Pros: Well ballanced...and cheap!
Cons: No real HF or LF extension
I was looking for a pair of cheap desktop speakers with no sub (no room for one) to do some casual file playing. For more serious listening, my 5.1 HT is in the same room and Tivo will stream my music. My search took me to Micro Center in Cambridge, MA, where I was able to try out a variety of models from Bose, Logitech, Altec Lansing, and their house brand. My needs were modest but my ears are somewhat selective. Using an iPod as source with a few selected tracks I eliminated the clunkers that otherwise met my criteria, and these Logitechs were the last man standing...for $29.99 a pair.
Their main strength is that they don't sound bad. They have a range I would judge subjectively to be from about 100Hz to not much above 10KHz, with no pronounced holes or glaring peaks. There is little HF dispersion due to the absence of a tweeter, but they don't sound particularly dull as some other models I heard did. There is an odd control labelled "tone" that should be left in the near proximity of 12 o'clock to maintain tonal balance. If rotated counterclockwise, it cuts bass, clockwise boosts boom, but may serve as a loudness compensation at low volumes. The second diaphragm may be an ABR (passive), as no midrange is audible, and its surface is flat.
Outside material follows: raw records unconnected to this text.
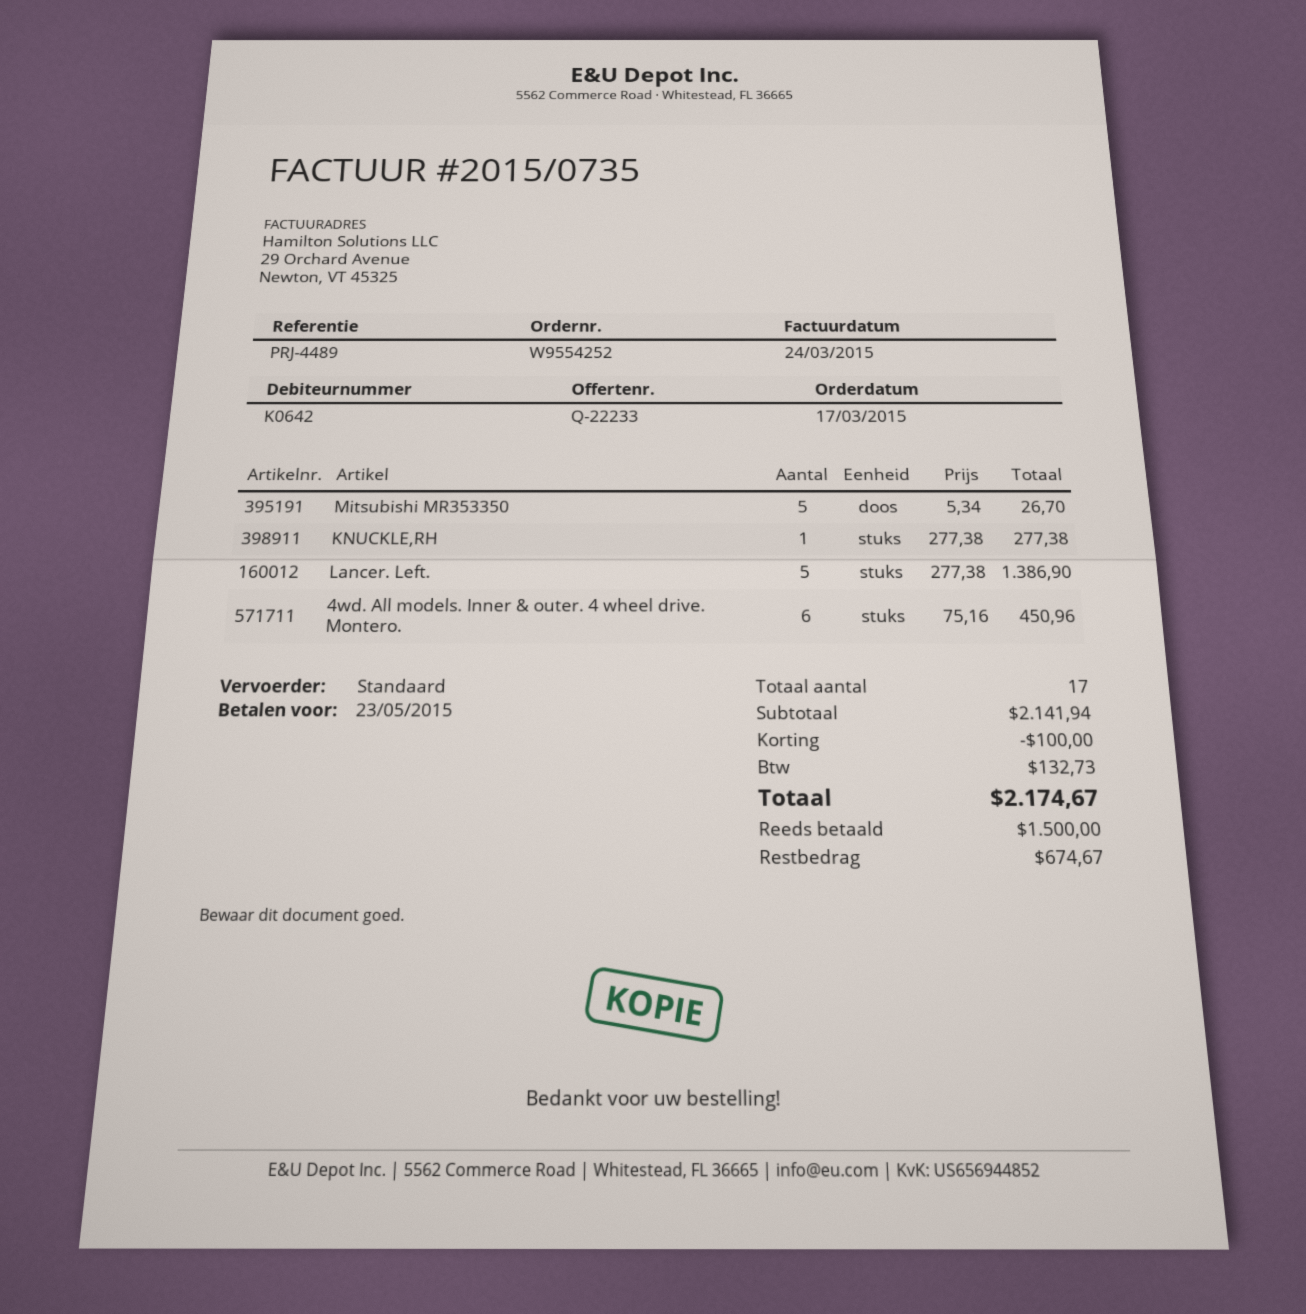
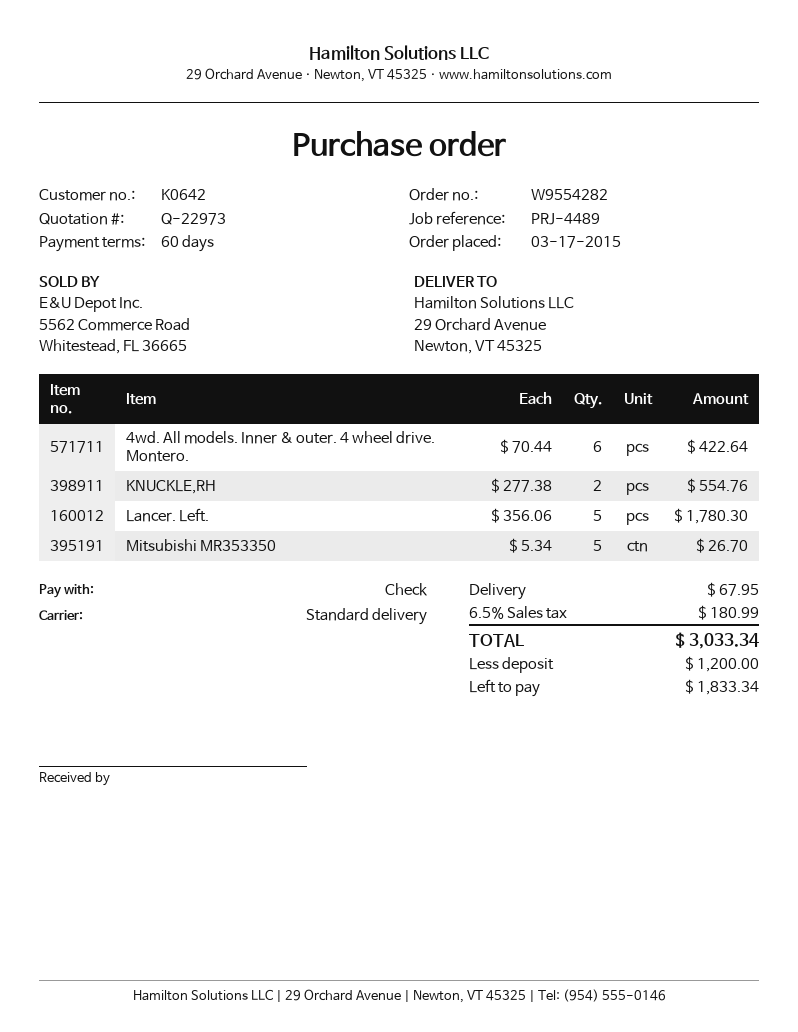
quote number: Q-22233 -> Q-22973
order number: W9554252 -> W9554282
KNUCKLE,RH: 1 x 277.38 = 277.38 -> 2 x 277.38 = 554.76
Lancer. Left.: 5 x 277.38 = 1386.90 -> 5 x 356.06 = 1780.30
4wd. All models. Inner & outer. 4 wheel drive. Montero.: 6 x 75.16 = 450.96 -> 6 x 70.44 = 422.64
discount: 100.00 -> none
shipping: none -> 67.95
tax: 132.73 -> 180.99
total: 2174.67 -> 3033.34
deposit: 1500.00 -> 1200.00
balance: 674.67 -> 1833.34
Another feature is a built-in headphone jack, which mutes the speaker when used, and which provides wider bandwidth listening through my favorite old Sony earbuds. The sound is noticeably better than if I plug directly into my PC tower's Realtek HD integrated soundcard. There is also an input for a portable player, which presumably overrides the main input when used. All connections are 3.5mm stereo.
In summary, if you are looking for a well made decent sounding pair of really inexpensive computer speakers with a 2.0 footprint, check these out. They may surprise you!